Feb 03, 2007 02:01
I have a very polar personality. I am either laughing at everything, milking the most fun out of every moment (usually by acting a tad insane), or I lock myself into an antisocial, intrapersonal, contemplative "room" of thought. I definitely can say that the contemplative side of me came first. Ever since I can remember my mind has been a constant stream of questions and thoughts about how things around me work or why things are the way they are. I think that the side of me that is a little bit crazy is basically a knee jerk reaction to what I am by default. After all a really smart dude once said that for every action there is an equal and opposite reaction. I am pretty sure he was on to something with that.

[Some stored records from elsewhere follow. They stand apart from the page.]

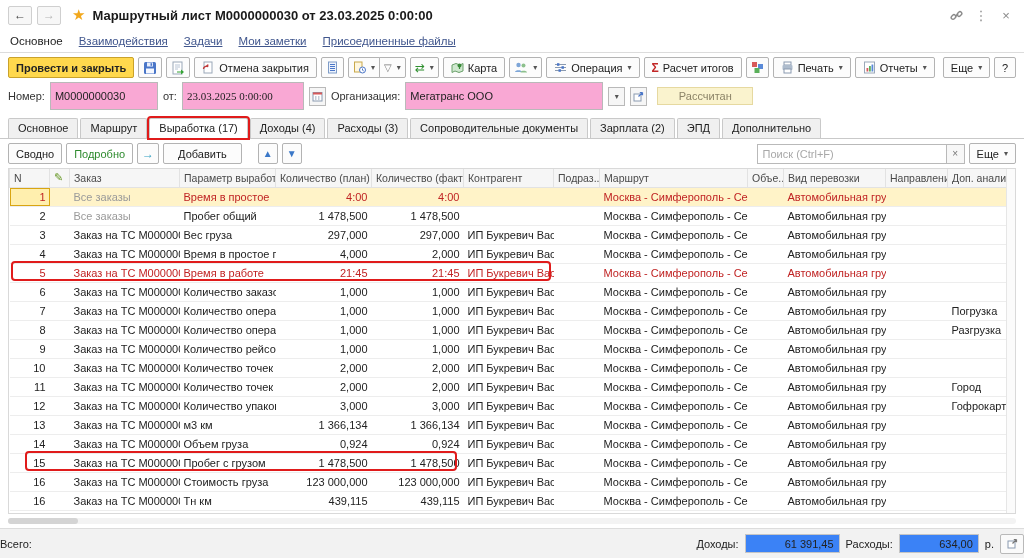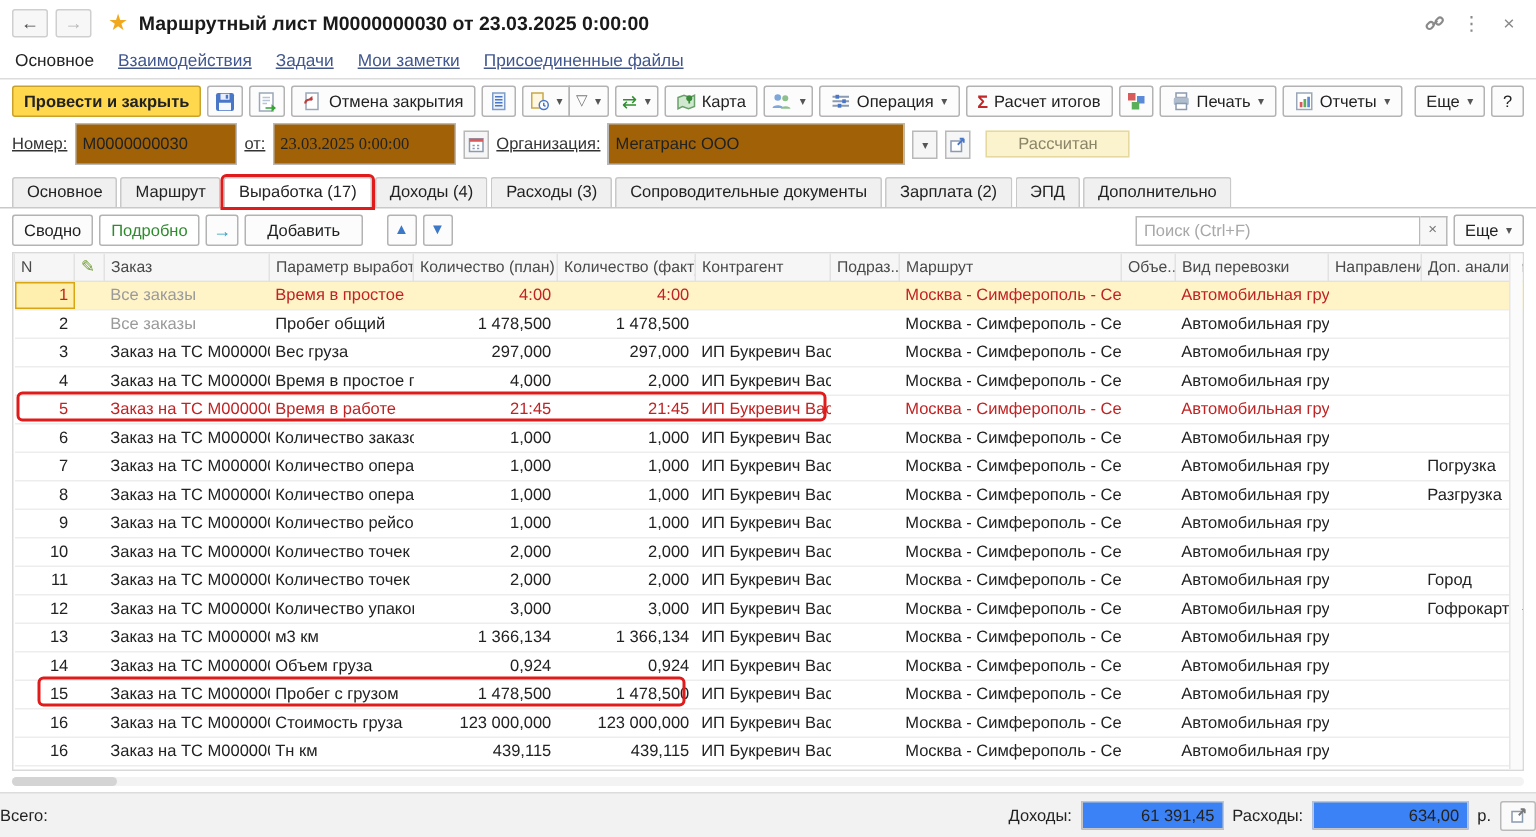--- a/index.html
+++ b/index.html
@@ -33,22 +33,22 @@
   .grp { display:inline-flex; }
   .grp .btn { border-radius:0; margin-left:-1px; }
   .grp .btn:first-child { border-radius:2px 0 0 2px; margin-left:0; }
   .grp .btn:last-child { border-radius:0 2px 2px 0; }
   .glyph { font-size:11px; line-height:1; }
   .sigma { color:#c22727; font-weight:bold; font-size:12px; }
   .funnel-glyph { color:#777; font-size:10px; }
   .basedon-glyph { color:#2e8f2e; font-size:12px; }
   
   .fieldrow { display:flex; align-items:center; gap:5px; padding:1px 8px 4px 8px; }
-  .flabel { color:#333;text-decoration:underline; }
-  .tinput { border:1px solid #b9b9b9; height:19px; padding:13px 4px; font:11px "Liberation Sans",sans-serif; color:#222; background:#a16207; }
+  .flabel { color:#333; }
+  .tinput { border:1px solid #b9b9b9; height:19px; padding:13px 4px; font:11px "Liberation Sans",sans-serif; color:#222; background:#f9a8d4; }
   .combo-btn { width:17px; height:19px; border:1px solid #b9b9b9; background:#f6f6f6; display:inline-flex;
                align-items:center; justify-content:center; cursor:pointer; font-size:8px; color:#555; }
   .status-field { width:96px; height:18px; background:#faf3ce; border:1px solid #e6d9a0; color:#8c8468;
                   display:flex; align-items:center; justify-content:center; font-size:11px; }
   
   .tabs { display:flex; align-items:flex-end; gap:2px; padding:4px 8px 0 8px; border-bottom:1px solid #c9c9c9; }
   .tab { background:#f0f0f0; border:1px solid #c9c9c9; border-bottom:none; border-radius:2px 2px 0 0;
          padding:3px 9px 4px 9px; font-size:11px; color:#222; cursor:pointer; white-space:nowrap; }
   .tab.active { background:#fff; }
   .tab.annotated { outline:2px solid #e01b1b; outline-offset:0px; }
@@ -626,21 +626,21 @@
     <div class="track"></div>
     <div class="thumb"></div>
   </div>
 
   <div class="statusbar">
     <span>Всего:</span>
     <span class="spacer"></span>
     <span>Доходы:</span>
     <input class="sum-input" readonly="" value="61 391,45" style="">
     <span>Расходы:</span>
-    <input class="sum-input" style="width: 104px;" readonly="" value="634,00">
+    <input class="sum-input" style="width: 80px;" readonly="" value="634,00">
     <span>р.</span>
     <button class="openbtn">
       <svg width="11" height="11" viewBox="0 0 11 11">
           <rect x="1" y="3" width="7" height="7" fill="#fff" stroke="#8a9ab0"></rect>
           <path d="M5.5 5.5 L9.5 1.5 M9.5 1.5 H6.8 M9.5 1.5 V4.2" stroke="#777" stroke-width="1.2" fill="none"></path>
         </svg>
     </button>
   </div>
 </div>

Among other things, I feel I am in a very blessed season right now. Almost everything that is of any real worth has improved in my life in the past month. My relationship with God has grown as I have been challenged and encouraged by this new sense of community all around me at SPU. I have made friends (cool friends) fast than I ever dreamed of. And it has not been a forced thing, rather it has been a very effortless, organic (which I am sure is thanks to the Big Guy looking out for me!) experience. I just look back at the excessively relaxed manner in which I handled applying and getting my act together to come here. I waited until the last minute on everything, and I think in almost a trusting and faithful way I had no worries at all about coming here and I really did not even give it much thought until the last couple nights before coming here. Mainly what I am trying to say is that with almost zero effort on my part, God has wonderfully blessed me more than I could have thought. Now if only I could figure out my major... haha.
And now its time for Matt to sleep. Goodnight.